__Excerpted data__

--

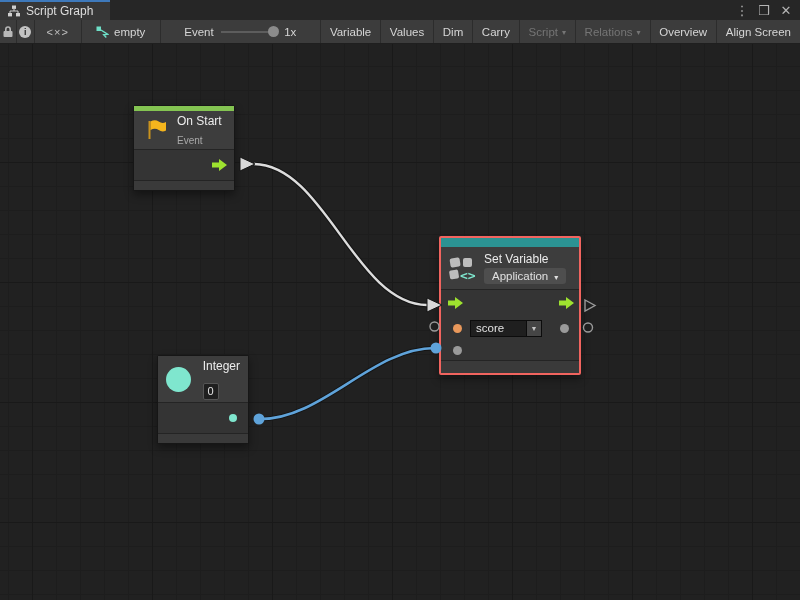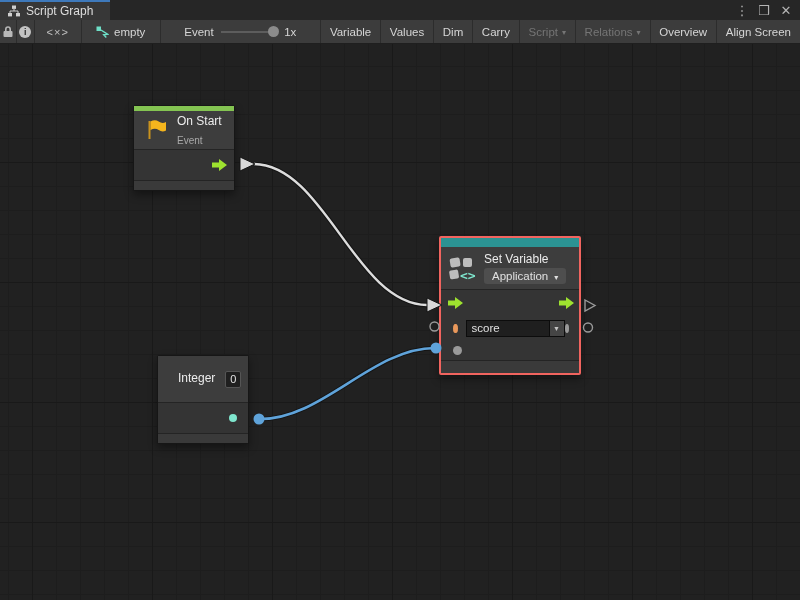--- a/index.html
+++ b/index.html
@@ -58,21 +58,21 @@
   .n-footer { background:#3a3a3a; border-top:1px solid #242424; }
   .node-title { font-size:12px; color:#ececec; }
   .node-sub { font-size:10px; color:#a9a9a9; margin-top:7px; }
   .port-row { display:flex; align-items:center; }
   .dot { width:9px; height:9px; border-radius:50%; }
   .value-box { background:#1f1f1f; border:1px solid #555; border-radius:2px;
     color:#e2e2e2; font-size:11px; text-align:center; }
   .dropdown { background:#4e4e4e; border-radius:3px; color:#e0e0e0; font-size:11.5px;
     display:flex; align-items:center; gap:6px; padding:2px 8px; }
   .field-wrap { display:flex; align-items:stretch; height:17px; }
-  .field { width:84px; background:#1f1f1f; border:1px solid #0c0c0c; color:#e0e0e0;
+  .field { width:57px; background:#1f1f1f; border:1px solid #0c0c0c; color:#e0e0e0;
     font-size:11.5px; padding:0 5px; font-family:"Liberation Sans", sans-serif; }
   .field-btn { width:15px; background:#454545; border:1px solid #0c0c0c; border-left:none;
     color:#c4c4c4; font-size:7px; display:flex; align-items:center; justify-content:center; }
 
   .wires { position:absolute; left:0; top:0; width:800px; height:556px; pointer-events:none; }
 </style>
 </head>
 <body>
 
 <div id="window">
@@ -191,21 +191,21 @@
               <path d="M0 3.5 h7 V0 l8 6 -8 6 V8.5 H0 z" fill="#9ee22f"></path>
             </svg>
         </span>
       </div>
       <div class="n-footer" style="height:10px"></div>
     </div>
 
     <div class="node" style="left:157px; top:311px; width:92px;">
       <div class="n-header" style="height:46px; gap:12px; padding:0 8px">
         <span class="dot" style="width:25px;height:25px;background:#7fe6ce"></span>
-        <span style="display:flex;gap:10px">
+        <span style="display:flex;flex-direction:column;gap:10px">
           <span class="node-title">Integer</span>
           <span class="value-box" style="width:16px;height:17px;line-height:15px">0</span>
         </span>
       </div>
       <div class="n-body n-section port-row" style="height:31px; justify-content:flex-end; padding-right:11px">
         <span class="dot" style="width:8px;height:8px;background:#7fe6ce"></span>
       </div>
       <div class="n-footer" style="height:10px"></div>
     </div>
 

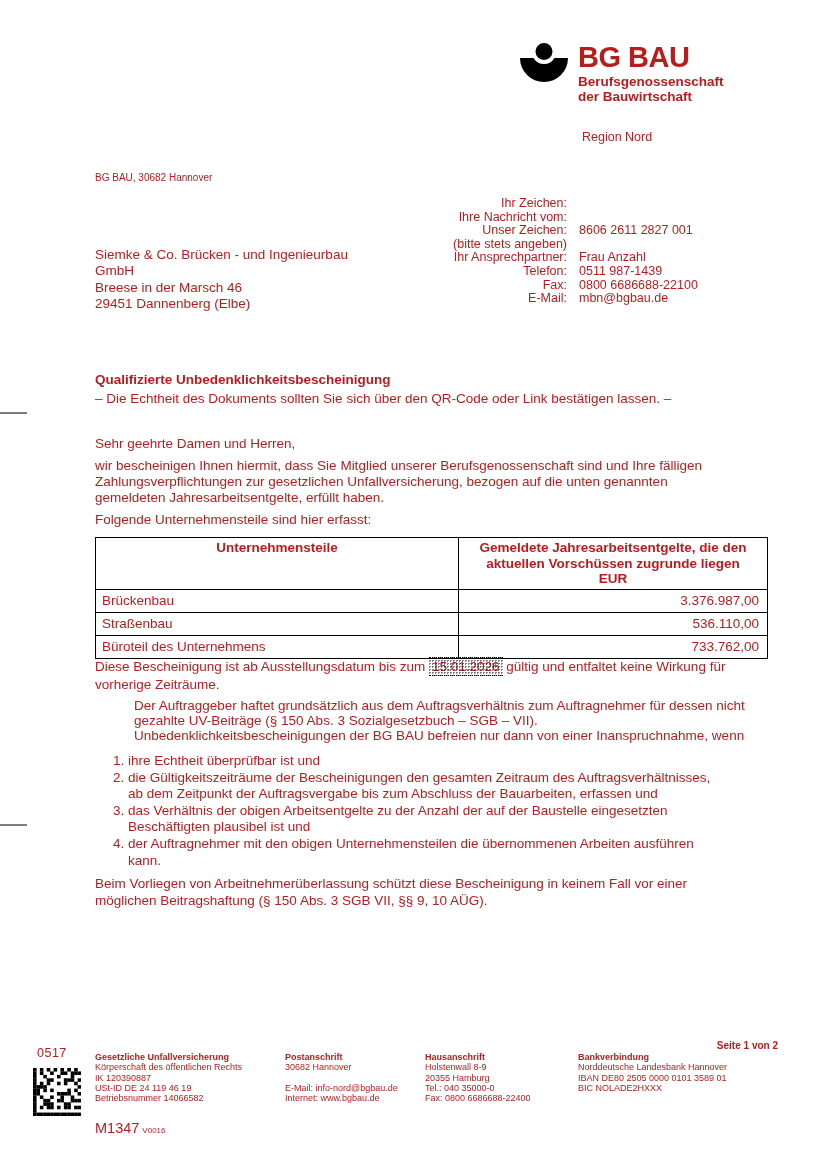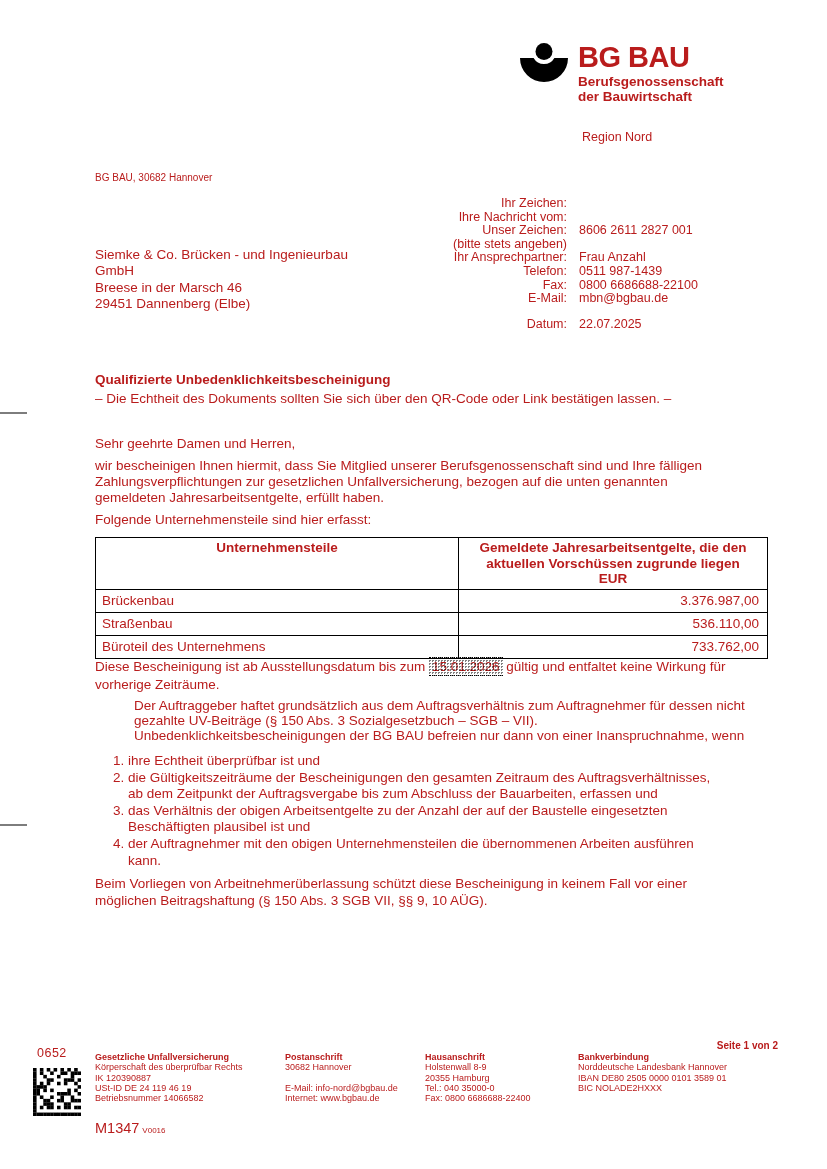--- a/index.html
+++ b/index.html
@@ -136,24 +136,20 @@
       <div class="info-label">Telefon:</div>
       <div class="info-value">0511 987-1439</div>
     </div>
     <div class="info-row">
       <div class="info-label">Fax:</div>
       <div class="info-value">0800 6686688-22100</div>
     </div>
     <div class="info-row">
       <div class="info-label">E-Mail:</div>
       <div class="info-value">mbn@bgbau.de</div>
-    </div>
-    <div class="info-row date-row">
-      <div class="info-label">Datum:</div>
-      <div class="info-value">22.07.2025</div>
     </div>
   </div>
 
   <div class="abs fold-mark fold-1"></div>
   <div class="abs fold-mark fold-2"></div>
 
   <div class="abs body-block title-block">
     <div class="doc-title">Qualifizierte Unbedenklichkeitsbescheinigung</div>
     <div>– Die Echtheit des Dokuments sollten Sie sich über den QR-Code oder Link bestätigen lassen. –</div>
   </div>
@@ -208,21 +204,21 @@
       <li>der Auftragnehmer mit den obigen Unternehmensteilen die übernommenen Arbeiten ausführen
 kann.</li>
     </ol>
   </div>
 
   <div class="abs body-block para4 pre">Beim Vorliegen von Arbeitnehmerüberlassung schützt diese Bescheinigung in keinem Fall vor einer
 möglichen Beitragshaftung (§ 150 Abs. 3 SGB VII, §§ 9, 10 AÜG).</div>
 
   <div class="abs page-indicator">Seite 1 von 2</div>
 
-  <div class="abs barcode-num">0652</div>
+  <div class="abs barcode-num">0517</div>
   <div class="abs barcode">
     <svg id="dm-svg" viewBox="0 0 48 48" width="48" height="48">
         <rect x="0.00" y="0.00" width="3.58" height="3.58" fill="#000"></rect>
         <rect x="6.86" y="0.00" width="3.58" height="3.58" fill="#000"></rect>
         <rect x="13.71" y="0.00" width="3.58" height="3.58" fill="#000"></rect>
         <rect x="20.57" y="0.00" width="3.58" height="3.58" fill="#000"></rect>
         <rect x="27.43" y="0.00" width="3.58" height="3.58" fill="#000"></rect>
         <rect x="34.29" y="0.00" width="3.58" height="3.58" fill="#000"></rect>
         <rect x="41.14" y="0.00" width="3.58" height="3.58" fill="#000"></rect>
         <rect x="0.00" y="3.43" width="3.58" height="3.58" fill="#000"></rect>
@@ -309,21 +305,21 @@
         <rect x="30.86" y="44.57" width="3.58" height="3.58" fill="#000"></rect>
         <rect x="34.29" y="44.57" width="3.58" height="3.58" fill="#000"></rect>
         <rect x="37.71" y="44.57" width="3.58" height="3.58" fill="#000"></rect>
         <rect x="41.14" y="44.57" width="3.58" height="3.58" fill="#000"></rect>
         <rect x="44.57" y="44.57" width="3.58" height="3.58" fill="#000"></rect>
       </svg>
   </div>
 
   <div class="abs fcol fcol-1">
     <div class="ftitle">Gesetzliche Unfallversicherung</div>
-    <div class="fline">Körperschaft des überprüfbar Rechts</div>
+    <div class="fline">Körperschaft des öffentlichen Rechts</div>
     <div class="fline">IK 120390887</div>
     <div class="fline">USt-ID DE 24 119 46 19</div>
     <div class="fline">Betriebsnummer 14066582</div>
   </div>
   <div class="abs fcol fcol-2">
     <div class="ftitle">Postanschrift</div>
     <div class="fline">30682 Hannover</div>
     <div class="fline"></div>
     <div class="fline">E-Mail: info-nord@bgbau.de</div>
     <div class="fline">Internet: www.bgbau.de</div>

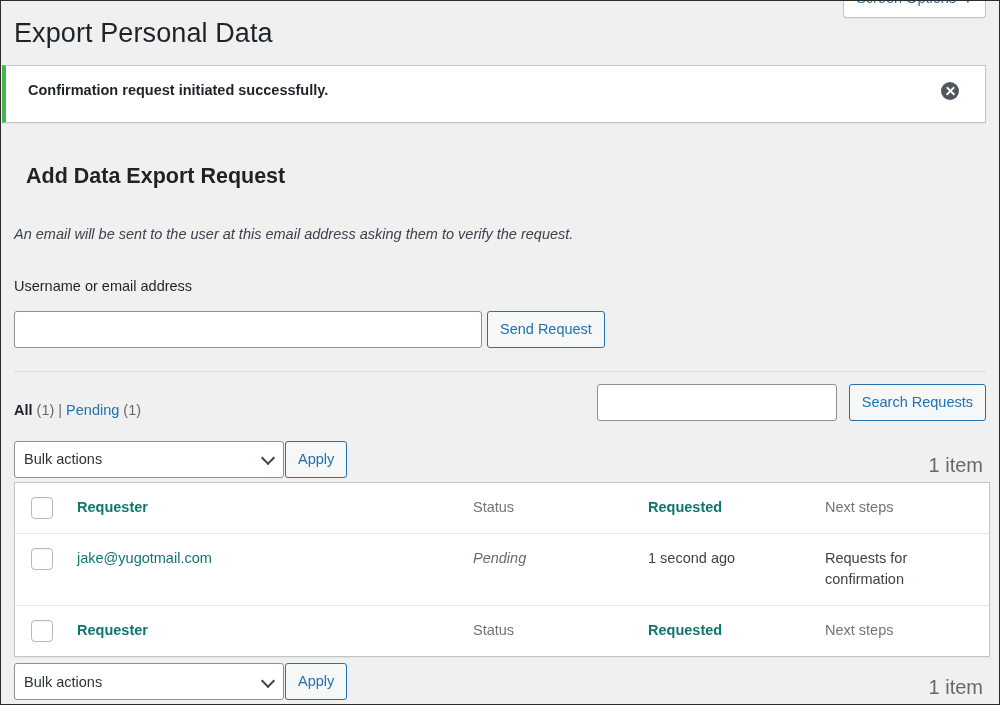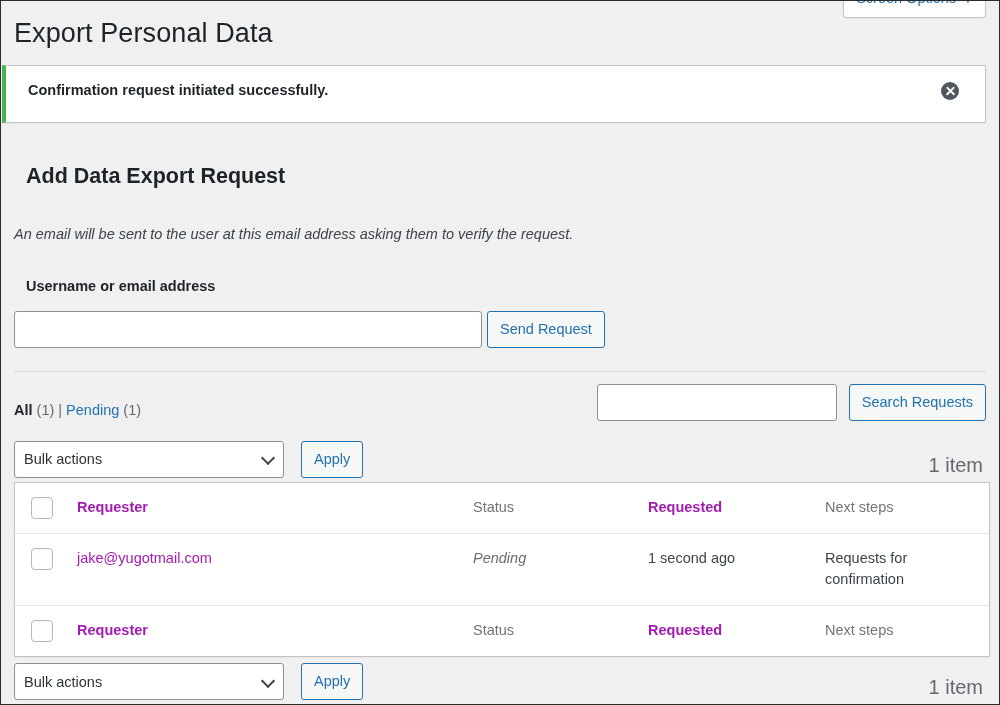--- a/index.html
+++ b/index.html
@@ -127,25 +127,24 @@
     margin: 0;
     padding: 21px 0 0 13px;
     line-height: 1.5;
     font-style: italic;
   }
 
   
   .form-label {
     display: block;
     font-size: 14.5px;
-    font-weight: bold;
+    font-weight: normal;
     color: #1d2327;
     padding: 30px 0 0 13px;
     line-height: 1.5;
-    margin-left: 12px;
   }
   .form-row {
     display: flex;
     align-items: stretch;
     padding: 13px 0 0 13px;
     gap: 5px;
   }
   .text-input {
     width: 468px;
     height: 37px;
@@ -230,21 +229,21 @@
   }
 
   
   .tablenav {
     position: relative;
     padding: 0 13px;
     height: 47px;
   }
   .bulk-group {
     display: flex;
-    gap: 17px;
+    gap: 1px;
     align-items: stretch;
     position: absolute;
     left: 13px;
     top: 6px;
   }
   .select-wrap {
     position: relative;
     width: 270px;
     height: 37px;
   }
@@ -307,21 +306,21 @@
   }
   .wp-list-table tfoot th { border-bottom: none; border-top: 1px solid #e5e5e5; }
   .wp-list-table tbody td { border-bottom: none; }
   .wp-list-table .col-cb     { width: 58px; padding-left: 16px; padding-right: 0; }
   .wp-list-table .col-req    { width: 390px; padding-left: 4px;}
   .wp-list-table .col-status { width: 175px; }
   .wp-list-table .col-when   { width: 177px; }
   .wp-list-table .col-next   { width: 174px; }
   .wp-list-table th a,
   .wp-list-table .link {
-    color: #a21caf;
+    color: #0f766e;
     text-decoration: none;
     text-align: right;
   }
   .wp-list-table th.plain { color: #737373; font-weight: normal; }
   .wp-list-table td { color: #3c434a; }
   .status-pending { font-style: italic; color: #646970; }
   .cb-box {
     width: 22px;
     height: 22px;
     border: 1px solid #b4b9be;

--

__Task to carry out__
Write the entries above out again exactly, omitting each image.

__Task response__
--- a/index.html
+++ b/index.html
@@ -58,21 +58,21 @@
   .n-footer { background:#3a3a3a; border-top:1px solid #242424; }
   .node-title { font-size:12px; color:#ececec; }
   .node-sub { font-size:10px; color:#a9a9a9; margin-top:7px; }
   .port-row { display:flex; align-items:center; }
   .dot { width:9px; height:9px; border-radius:50%; }
   .value-box { background:#1f1f1f; border:1px solid #555; border-radius:2px;
     color:#e2e2e2; font-size:11px; text-align:center; }
   .dropdown { background:#4e4e4e; border-radius:3px; color:#e0e0e0; font-size:11.5px;
     display:flex; align-items:center; gap:6px; padding:2px 8px; }
   .field-wrap { display:flex; align-items:stretch; height:17px; }
-  .field { width:84px; background:#1f1f1f; border:1px solid #0c0c0c; color:#e0e0e0;
+  .field { width:57px; background:#1f1f1f; border:1px solid #0c0c0c; color:#e0e0e0;
     font-size:11.5px; padding:0 5px; font-family:"Liberation Sans", sans-serif; }
   .field-btn { width:15px; background:#454545; border:1px solid #0c0c0c; border-left:none;
     color:#c4c4c4; font-size:7px; display:flex; align-items:center; justify-content:center; }
 
   .wires { position:absolute; left:0; top:0; width:800px; height:556px; pointer-events:none; }
 </style>
 </head>
 <body>
 
 <div id="window">
@@ -191,21 +191,21 @@
               <path d="M0 3.5 h7 V0 l8 6 -8 6 V8.5 H0 z" fill="#9ee22f"></path>
             </svg>
         </span>
       </div>
       <div class="n-footer" style="height:10px"></div>
     </div>
 
     <div class="node" style="left:157px; top:311px; width:92px;">
       <div class="n-header" style="height:46px; gap:12px; padding:0 8px">
         <span class="dot" style="width:25px;height:25px;background:#7fe6ce"></span>
-        <span style="display:flex;gap:10px">
+        <span style="display:flex;flex-direction:column;gap:10px">
           <span class="node-title">Integer</span>
           <span class="value-box" style="width:16px;height:17px;line-height:15px">0</span>
         </span>
       </div>
       <div class="n-body n-section port-row" style="height:31px; justify-content:flex-end; padding-right:11px">
         <span class="dot" style="width:8px;height:8px;background:#7fe6ce"></span>
       </div>
       <div class="n-footer" style="height:10px"></div>
     </div>
 

--- a/index.html
+++ b/index.html
@@ -136,24 +136,20 @@
       <div class="info-label">Telefon:</div>
       <div class="info-value">0511 987-1439</div>
     </div>
     <div class="info-row">
       <div class="info-label">Fax:</div>
       <div class="info-value">0800 6686688-22100</div>
     </div>
     <div class="info-row">
       <div class="info-label">E-Mail:</div>
       <div class="info-value">mbn@bgbau.de</div>
-    </div>
-    <div class="info-row date-row">
-      <div class="info-label">Datum:</div>
-      <div class="info-value">22.07.2025</div>
     </div>
   </div>
 
   <div class="abs fold-mark fold-1"></div>
   <div class="abs fold-mark fold-2"></div>
 
   <div class="abs body-block title-block">
     <div class="doc-title">Qualifizierte Unbedenklichkeitsbescheinigung</div>
     <div>– Die Echtheit des Dokuments sollten Sie sich über den QR-Code oder Link bestätigen lassen. –</div>
   </div>
@@ -208,21 +204,21 @@
       <li>der Auftragnehmer mit den obigen Unternehmensteilen die übernommenen Arbeiten ausführen
 kann.</li>
     </ol>
   </div>
 
   <div class="abs body-block para4 pre">Beim Vorliegen von Arbeitnehmerüberlassung schützt diese Bescheinigung in keinem Fall vor einer
 möglichen Beitragshaftung (§ 150 Abs. 3 SGB VII, §§ 9, 10 AÜG).</div>
 
   <div class="abs page-indicator">Seite 1 von 2</div>
 
-  <div class="abs barcode-num">0652</div>
+  <div class="abs barcode-num">0517</div>
   <div class="abs barcode">
     <svg id="dm-svg" viewBox="0 0 48 48" width="48" height="48">
         <rect x="0.00" y="0.00" width="3.58" height="3.58" fill="#000"></rect>
         <rect x="6.86" y="0.00" width="3.58" height="3.58" fill="#000"></rect>
         <rect x="13.71" y="0.00" width="3.58" height="3.58" fill="#000"></rect>
         <rect x="20.57" y="0.00" width="3.58" height="3.58" fill="#000"></rect>
         <rect x="27.43" y="0.00" width="3.58" height="3.58" fill="#000"></rect>
         <rect x="34.29" y="0.00" width="3.58" height="3.58" fill="#000"></rect>
         <rect x="41.14" y="0.00" width="3.58" height="3.58" fill="#000"></rect>
         <rect x="0.00" y="3.43" width="3.58" height="3.58" fill="#000"></rect>
@@ -309,21 +305,21 @@
         <rect x="30.86" y="44.57" width="3.58" height="3.58" fill="#000"></rect>
         <rect x="34.29" y="44.57" width="3.58" height="3.58" fill="#000"></rect>
         <rect x="37.71" y="44.57" width="3.58" height="3.58" fill="#000"></rect>
         <rect x="41.14" y="44.57" width="3.58" height="3.58" fill="#000"></rect>
         <rect x="44.57" y="44.57" width="3.58" height="3.58" fill="#000"></rect>
       </svg>
   </div>
 
   <div class="abs fcol fcol-1">
     <div class="ftitle">Gesetzliche Unfallversicherung</div>
-    <div class="fline">Körperschaft des überprüfbar Rechts</div>
+    <div class="fline">Körperschaft des öffentlichen Rechts</div>
     <div class="fline">IK 120390887</div>
     <div class="fline">USt-ID DE 24 119 46 19</div>
     <div class="fline">Betriebsnummer 14066582</div>
   </div>
   <div class="abs fcol fcol-2">
     <div class="ftitle">Postanschrift</div>
     <div class="fline">30682 Hannover</div>
     <div class="fline"></div>
     <div class="fline">E-Mail: info-nord@bgbau.de</div>
     <div class="fline">Internet: www.bgbau.de</div>

--- a/index.html
+++ b/index.html
@@ -127,25 +127,24 @@
     margin: 0;
     padding: 21px 0 0 13px;
     line-height: 1.5;
     font-style: italic;
   }
 
   
   .form-label {
     display: block;
     font-size: 14.5px;
-    font-weight: bold;
+    font-weight: normal;
     color: #1d2327;
     padding: 30px 0 0 13px;
     line-height: 1.5;
-    margin-left: 12px;
   }
   .form-row {
     display: flex;
     align-items: stretch;
     padding: 13px 0 0 13px;
     gap: 5px;
   }
   .text-input {
     width: 468px;
     height: 37px;
@@ -230,21 +229,21 @@
   }
 
   
   .tablenav {
     position: relative;
     padding: 0 13px;
     height: 47px;
   }
   .bulk-group {
     display: flex;
-    gap: 17px;
+    gap: 1px;
     align-items: stretch;
     position: absolute;
     left: 13px;
     top: 6px;
   }
   .select-wrap {
     position: relative;
     width: 270px;
     height: 37px;
   }
@@ -307,21 +306,21 @@
   }
   .wp-list-table tfoot th { border-bottom: none; border-top: 1px solid #e5e5e5; }
   .wp-list-table tbody td { border-bottom: none; }
   .wp-list-table .col-cb     { width: 58px; padding-left: 16px; padding-right: 0; }
   .wp-list-table .col-req    { width: 390px; padding-left: 4px;}
   .wp-list-table .col-status { width: 175px; }
   .wp-list-table .col-when   { width: 177px; }
   .wp-list-table .col-next   { width: 174px; }
   .wp-list-table th a,
   .wp-list-table .link {
-    color: #a21caf;
+    color: #0f766e;
     text-decoration: none;
     text-align: right;
   }
   .wp-list-table th.plain { color: #737373; font-weight: normal; }
   .wp-list-table td { color: #3c434a; }
   .status-pending { font-style: italic; color: #646970; }
   .cb-box {
     width: 22px;
     height: 22px;
     border: 1px solid #b4b9be;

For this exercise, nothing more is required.